Four historians commissioned in 2019 to write a comprehensive history of St. Vincent and the Grenadines have presented the first three chapters of their work.
Garrey Michael Dennie, Adrian Fraser, Cleve Scott and Arnold Thomas, all of whom hold doctorates, have been commissioned to produce a textbook to teach the history of SVG at the secondary and post-secondary levels.
“Taken together, these chapters tell an astonishing story of St. Vincent and the Grenadines transformation from paradise to purgatory, the native genocide and slavery in St. Vincent and the Grenadines,” Michael Dennie told a Ministry of Tourism press conference on Monday.
“The Vincentian story is virtually unique within the Caribbean because these two processes of genocide and slavery occur almost simultaneously in the same space. Virtually nowhere else in the Caribbean was the genocide immediately followed by the imposition of a slave society,” Dennie said.
“We have worked massively, I would say, over months and months and months of reading, writing, revising, researching, and so on,” Dennie said.
He said that each of the four historians “is an independent intellectual in our right.
“To be able to work together then means having to develop a kind of rhythm, a set of understandings by which we are able to transform ourselves from single individuals into a working collective. And we have managed to do that very, very well.”
He said that a primary author drafted each of the three chapters produced so far.
“But then where the where the real work began, is that we would all sit and read each and every single line of every single chapter together, making changes, as we so determined and, in fact, Thomas, in particular, did an extraordinary amount of reading as we went through the discussion of this work.”
He said that the historians have developed a plan to write this work in two volumes. Volume one is divided into three sections, each of which has multiple chapters.

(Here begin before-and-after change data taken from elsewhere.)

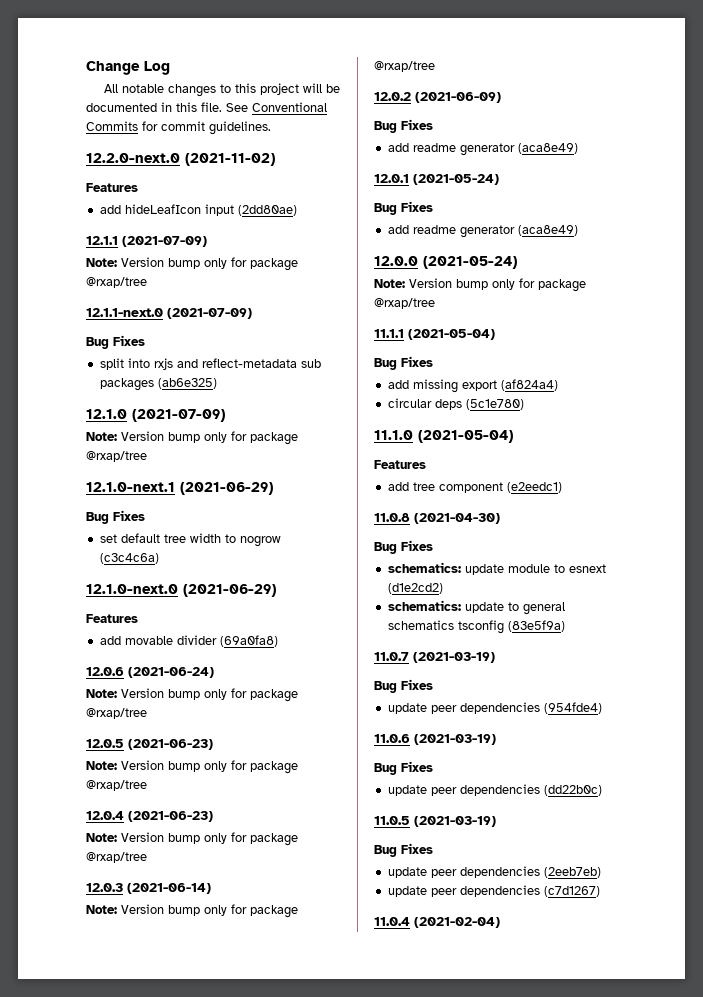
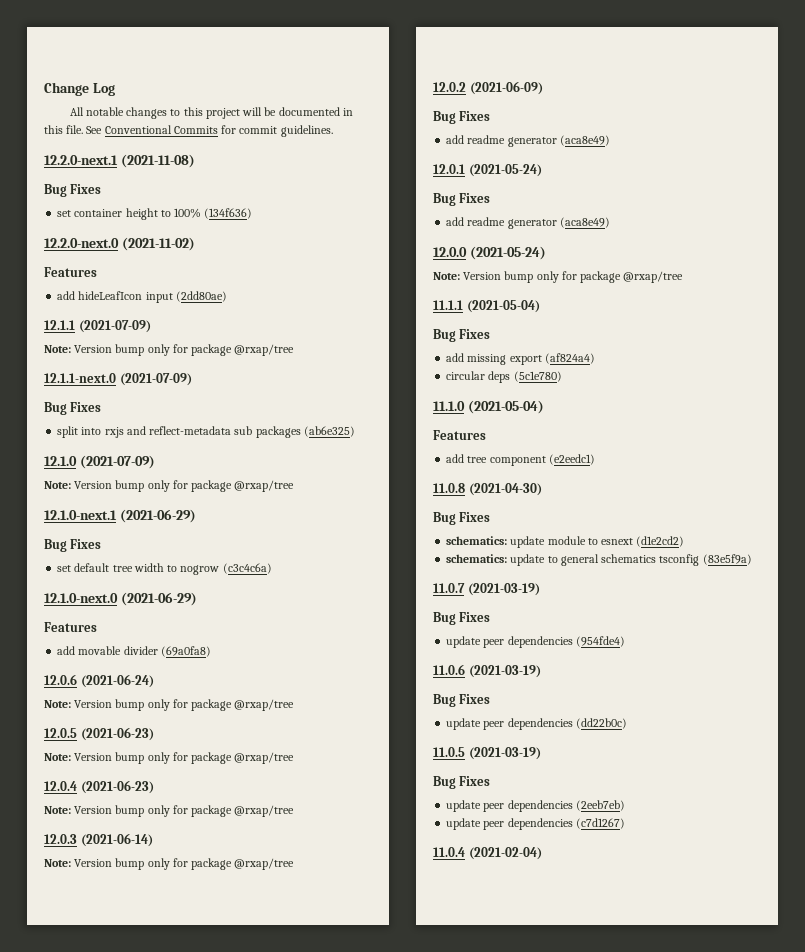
+ 12.2.0-next.1 (2021-11-08)
+ Bug Fixes
+ set container height to 100% (134f636)

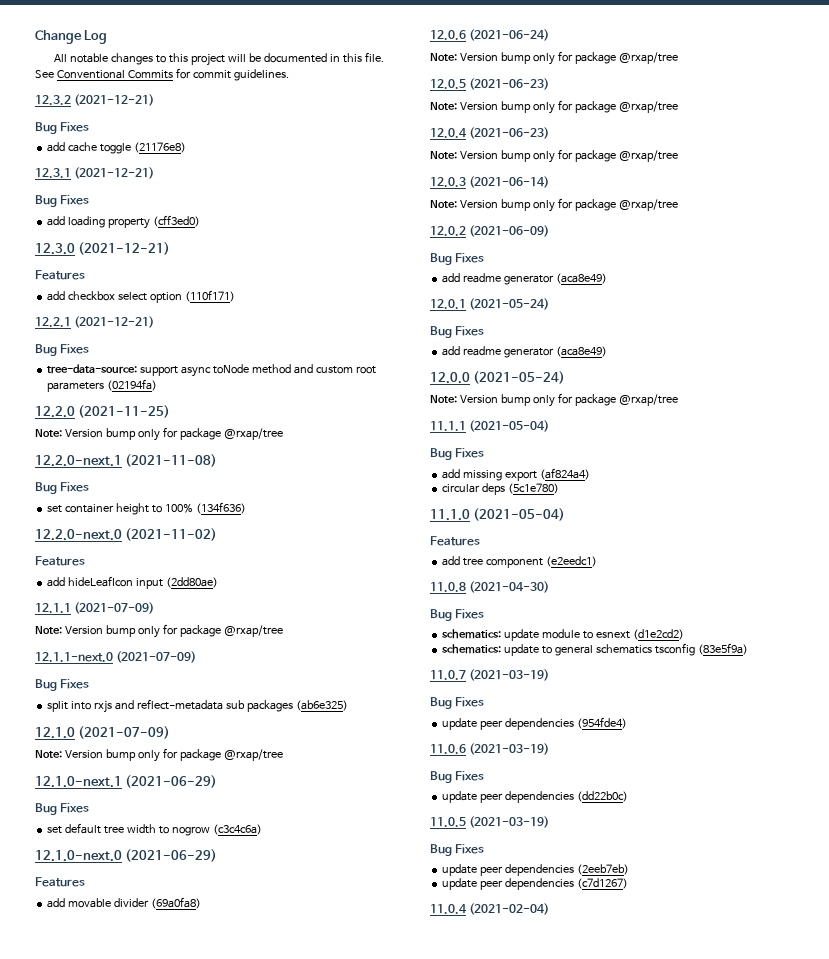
+ 12.3.2 (2021-12-21)
+ Bug Fixes
+ add cache toggle (21176e8)
+ 12.3.1 (2021-12-21)
+ Bug Fixes
+ add loading property (cff3ed0)
+ 12.3.0 (2021-12-21)
+ Features
+ add checkbox select option (110f171)
+ 12.2.1 (2021-12-21)
+ Bug Fixes
+ tree-data-source: support async toNode method and custom root parameters (02194fa)
+ 12.2.0 (2021-11-25)
+ Note: Version bump only for package @rxap/tree

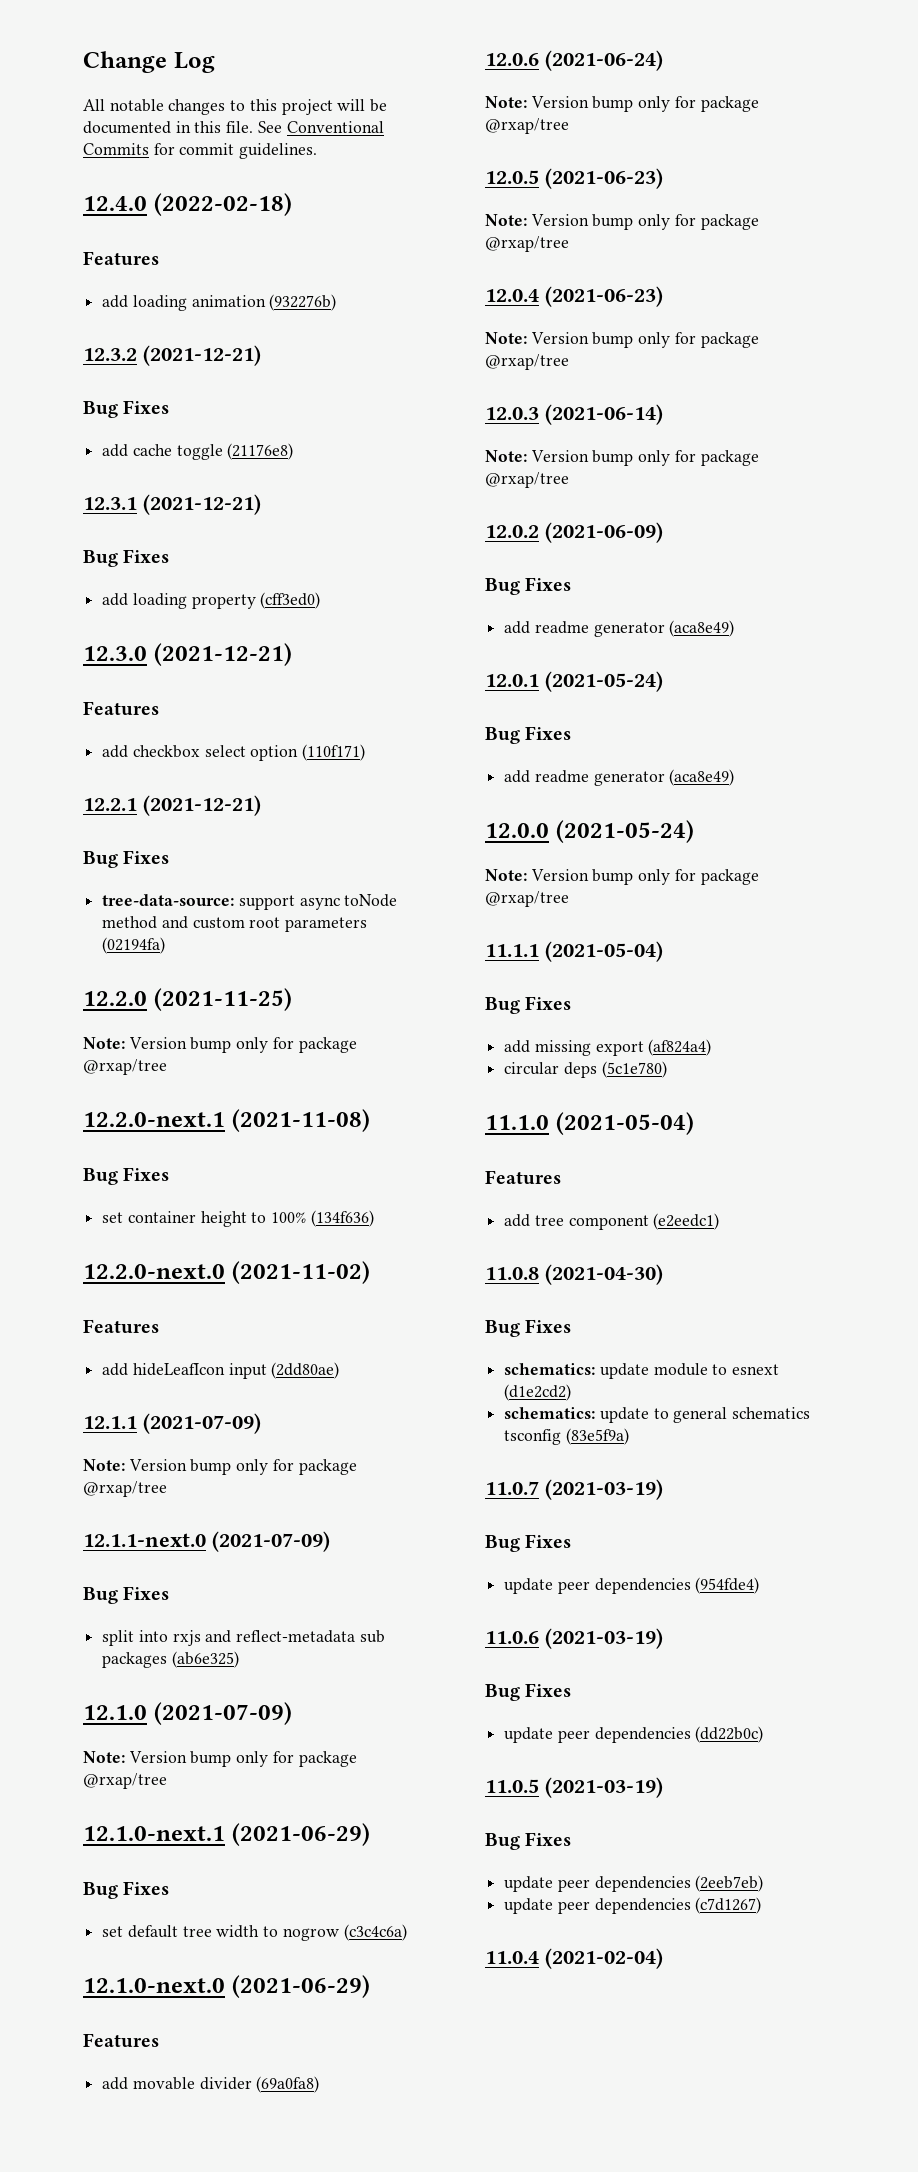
+ 12.4.0 (2022-02-18)
+ Features
+ add loading animation (932276b)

The team has completed the first three chapters of volume 1, with a fourth chapter expected to be completed in two weeks.
The first section is entitled, “The Rise and Fall of indigenous Civilisations in St. Vincent and the Grenadines”, the second section is entitled “Slave Plantations and the Colonial State”, section 3is entitled, “Fighting Back Proto-Nationalism in the Colonial State”.
Dennie said chapters 1 and 2 tell the story of the rise and fall of indigenous civilisations in SVG, with chapter 1 focuses on the history of the human presence in SVG before the arrival of the Europeans in the Caribbean.
“In fact, the first human being to set foot on this land did so 5,000 years ago, and it seems to me that,Vincentians need to have a certain kind of astonishment that we live on a land where human beings have been walking for 5,000 years, and that kind of recognition, that kind of cognition is not always with us,” Dennie said.
“And this book sets out to give us that sense of wonder that comes with this kind of history.”
Dennie said chapter 2 traces the ways in which “these indigenous Vincentians, who developed the first civilisation here in St. Vincent, resisted European conquest up to 1797.”
The historian said the “truly astonishing” aspect about the indigenous resistance to European presence in St. Vincent, lasted longer than anywhere else in the Caribbean.
“This was a 300-year fight. When we fell in 1797, it’s because that battle had begun way back in the 1400s,” Dennie said.
“Our first three chapters capture this terrible transformation, and can stand on their own as a powerful story of the Vincentian past that must be told.”
He said that the team of historians is hoping to complete the fourth chapter shortly.
“And we anticipate that we can accelerate the research and the writing process to complete volume one.”
Dennie said that when the fourth chapter is completed, the work so far will “detail a story of the Vincentian historical experience that can be found no place else.
“It will, undoubtedly, be the cornerstone text of all future histories of St. Vincent and the Grenadines, and the government should be justly pleased of the process, which has yielded these key writings on the history of St. Vincent and the Grenadines.”
Speaking at the same press conference, Thomas said that when he started to work on the book, “I never realised there was so much work involved.
“This is a very time consuming project, because we are going through a mass of materials we never, never knew existed. And this has taken a lot of time. So what we are coming out with is something unique.”
He said the draft so far has about 400 pages.
“You’re gonna get quite a few today. But it’s a lot of work and we’re all dedicated. And one good thing that is coming out from this exercise, all four of us are on the same page as we would say,” Thomas said.
“So ideologically, we know where we’re coming from. And this is not a political ideology…This is about historians who are digging real deep into your past and coming up with something that we’ve never heard or seen before. So we promise, look forward to great things from us.”